From Ontario to Alberta: Return-to-office mandates are not the answer
Most Canadians don’t want to return to full-time in-office work — so why should they?
Ontario and Alberta public service employees returned to full-time in-office work earlier this year. (olia danilevich/Pexels)

Would you rather work from home or the office?
For Ontario and Alberta’s public service workers, there wasn’t much of a choice. Earlier this year, thousands of employees across both provinces were ordered to return to full-time in-office work.
Last summer, Ontario Premier Doug Ford said in-office work increases workers’ productivity and supports small businesses that rely on downtown foot traffic.
However, the Ontario Public Service Employees Union (OPSEU) said the mandate is a relic of a past era and doesn’t make sense due to challenges such as long commutes and inadequate office space.
Workers and the union were also not consulted before Ford issued the order. This lack of dialogue has consequences — when workers feel excluded from decisions that directly affect their daily lives, morale suffers. In the long term, so does trust in leadership.
At the time the order was announced, the OPSEU said about 10,000 requests for alternative work arrangements had yet to be reviewed by the province, CBC News reported.
Alberta’s public service returned to full-time in-office work in February. An Alberta government spokesperson said it would increase collaboration, accountability, and service.
Despite changes across the country, B.C. has stuck with its flexible hybrid work structure, as have Manitoba and New Brunswick. These choices show a clear divide — some governments are pushing to bring work back a pre-COVID work culture, while others are adjusting to how people actually work today.
Statistics Canada reported last year that 78 per cent of Canadians only work outside of their homes. Benefits Canada found that 80 per cent of full-time Canadian workers prefer a hybrid work model.
Before the COVID-19 pandemic, 83 per cent of Canadians worked in the office at least five days a week. In late 2025, it was just 34 per cent.
This suggests that full-time in-office work no longer aligns with how many employees believe they work best.
During the pandemic, governments were forced to adapt to a new reality by shifting thousands of public servants to remote work. Organizations continued to operate, and some even showed improved performance.
Instead of responding to how work has changed, the return-to-office policy reflects an effort to maintain older workplace models in a post-pandemic world.
Ontario and Alberta’s approaches highlight the belief that physical presence equals efficiency and productivity. However, for more than two years, public service employees from across the country delivered essential services remotely, showing high adaptability and resilience. While some downtown small businesses were forced to slow or shut down operations, government services did not collapse — they adapted to the new reality.
A return to in-office work is also a sensitive topic because it affects gender equality and workers with children, particularly working parents.

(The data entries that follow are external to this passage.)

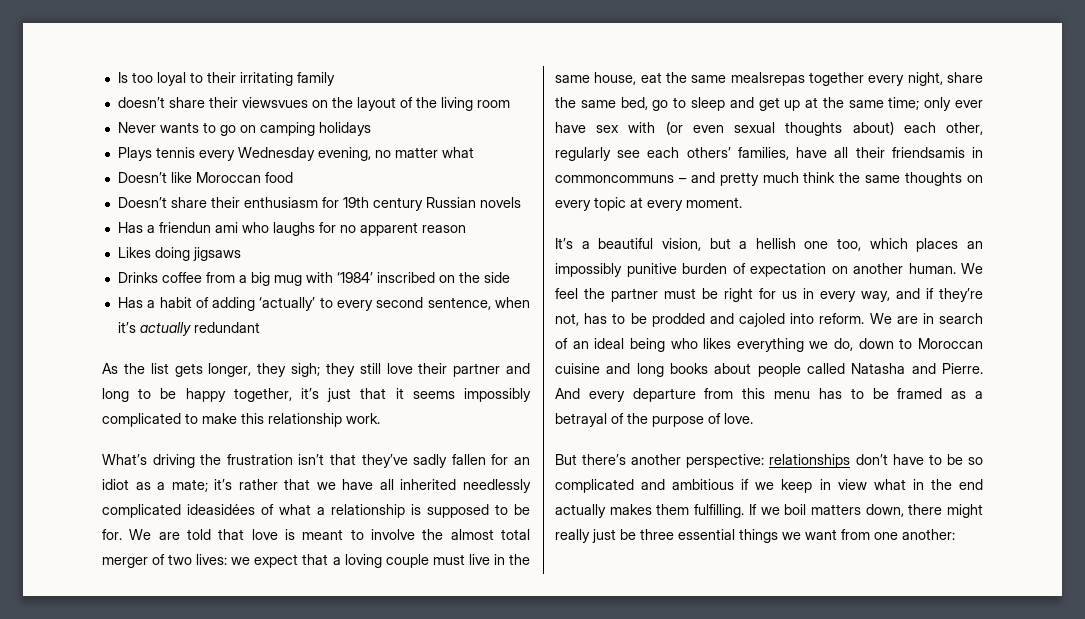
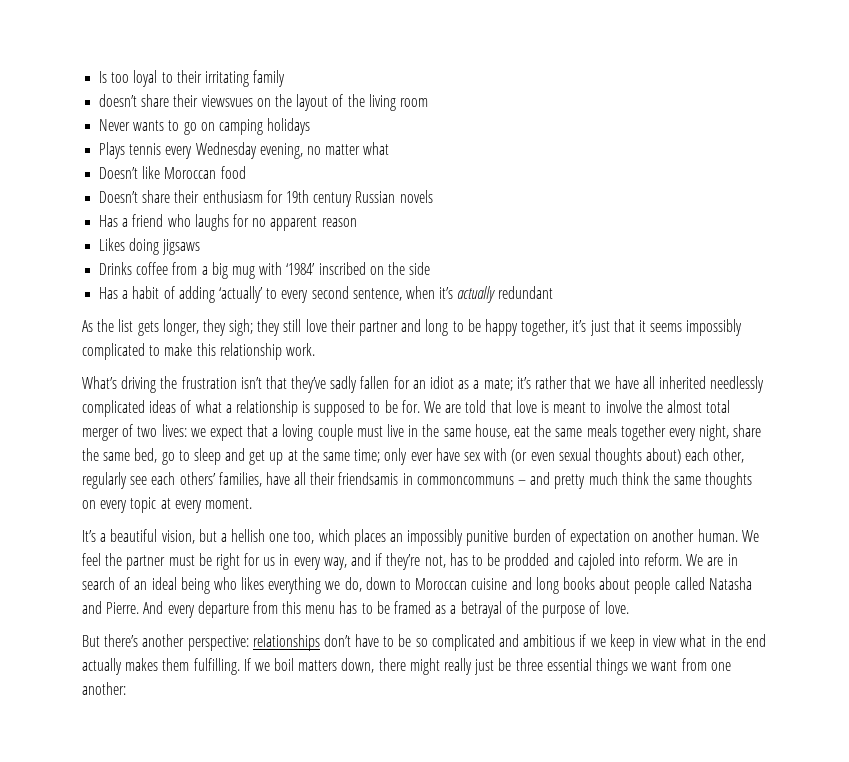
[158,222,238,233] friendun ami -> [132,214,164,227] friend
[187,504,255,515] ideasidées -> [149,400,177,413] ideas
[730,72,805,86] mealsrepas -> [586,424,617,437] meals

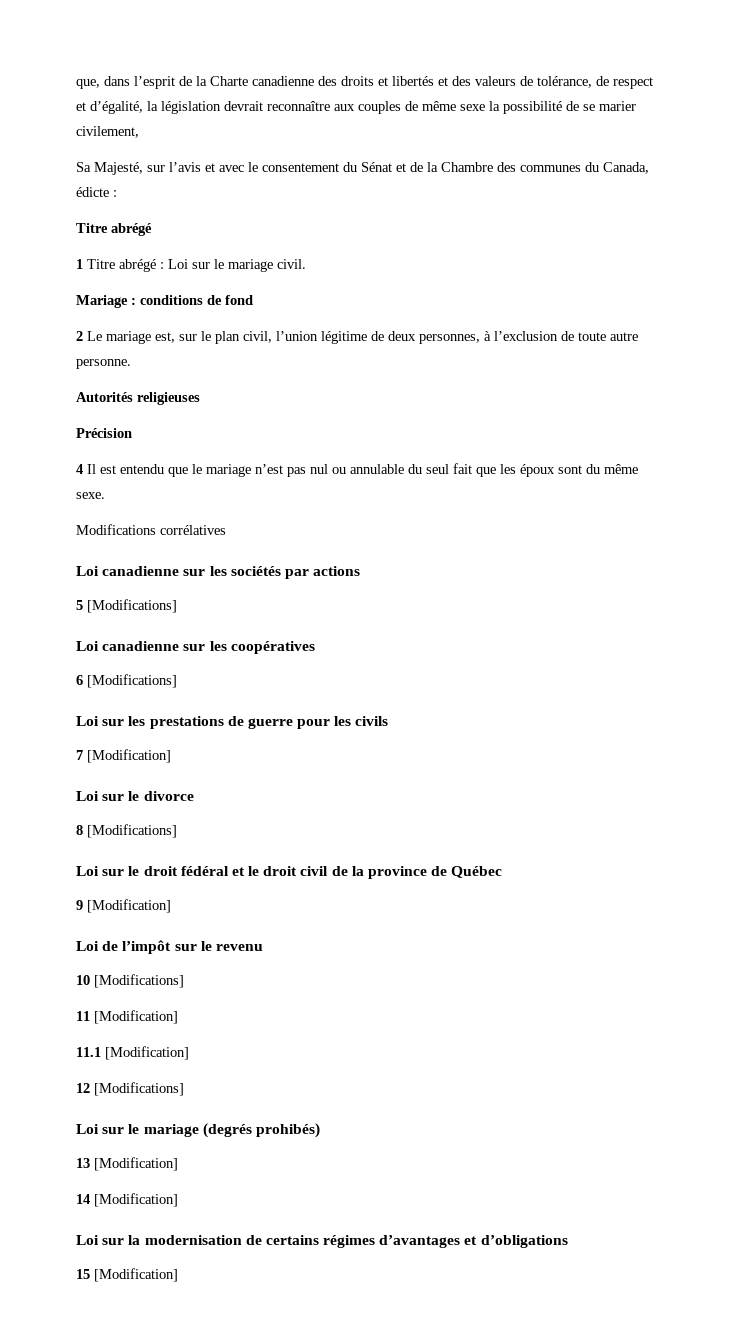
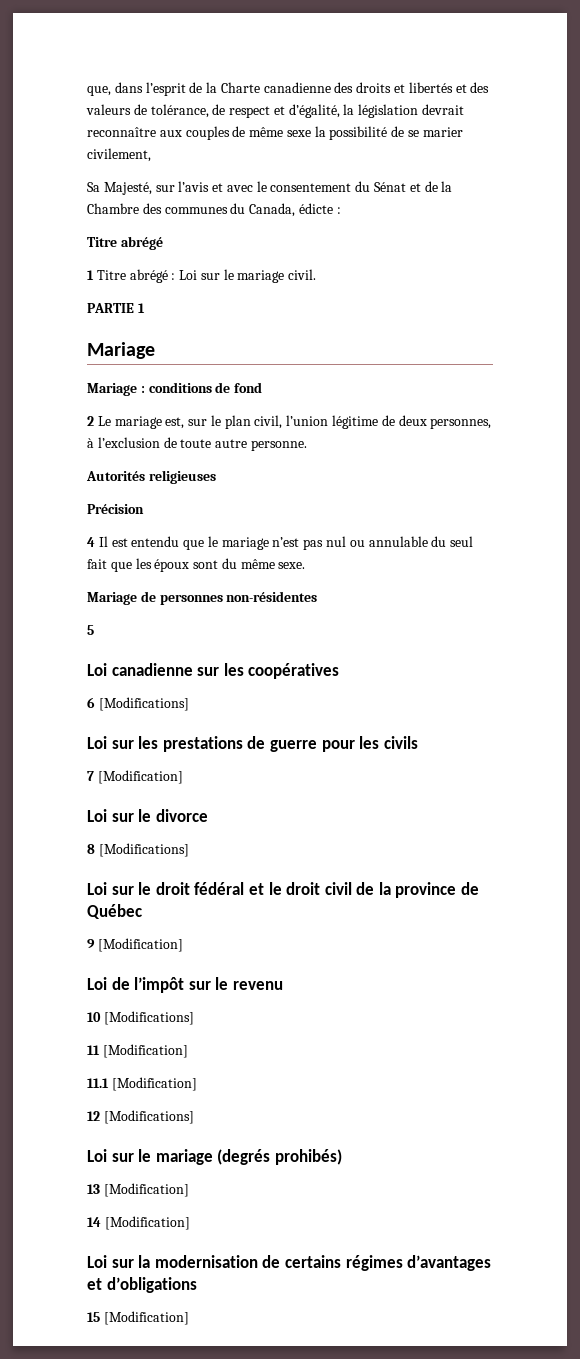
(306, 264) none -> [87,303,145,313] [87,342,155,359] // PARTIE 1 // Mariage
[76,524,226,535] [76,566,361,579] Modifications corrélatives // Loi canadienne sur les sociétés par actions -> [87,591,318,605] Mariage de personnes non-résidentes
[87,599,177,613] [Modifications] -> (94, 630) none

Benefits Canada reported that hybrid work has created more opportunities for over half of women across the country that they otherwise wouldn’t have had.
This finding supports the idea that hybrid models can play an important role in supporting women’s employment and workplace equity, while making public service work more accessible and inclusive.
Prime Minister Mark Carney hadn’t provided much to indicate his thinking on the issue, instead saying the amount of in-office work public employees do depends on their role and seniority.
Does this mean that employees in more senior or privileged roles could have greater flexibility, while others may face stricter in-office requirements? If so, this could lead to an even higher imbalance between leaders and their employees.
Hybrid models, where employees split their time between home and the office, allow for focused individual work, while preserving opportunities for collaboration. A five-day return-to-office mandate ignores the nuance of different roles, applying a one-size-fits-all solution to a workforce that proved it can function otherwise — even amid a global pandemic.
Policies that treat all employees the same prioritize control over actual effectiveness. People work best in different ways, and our productivity is shaped by personality, focus needs, and motivation rather than a single physical location.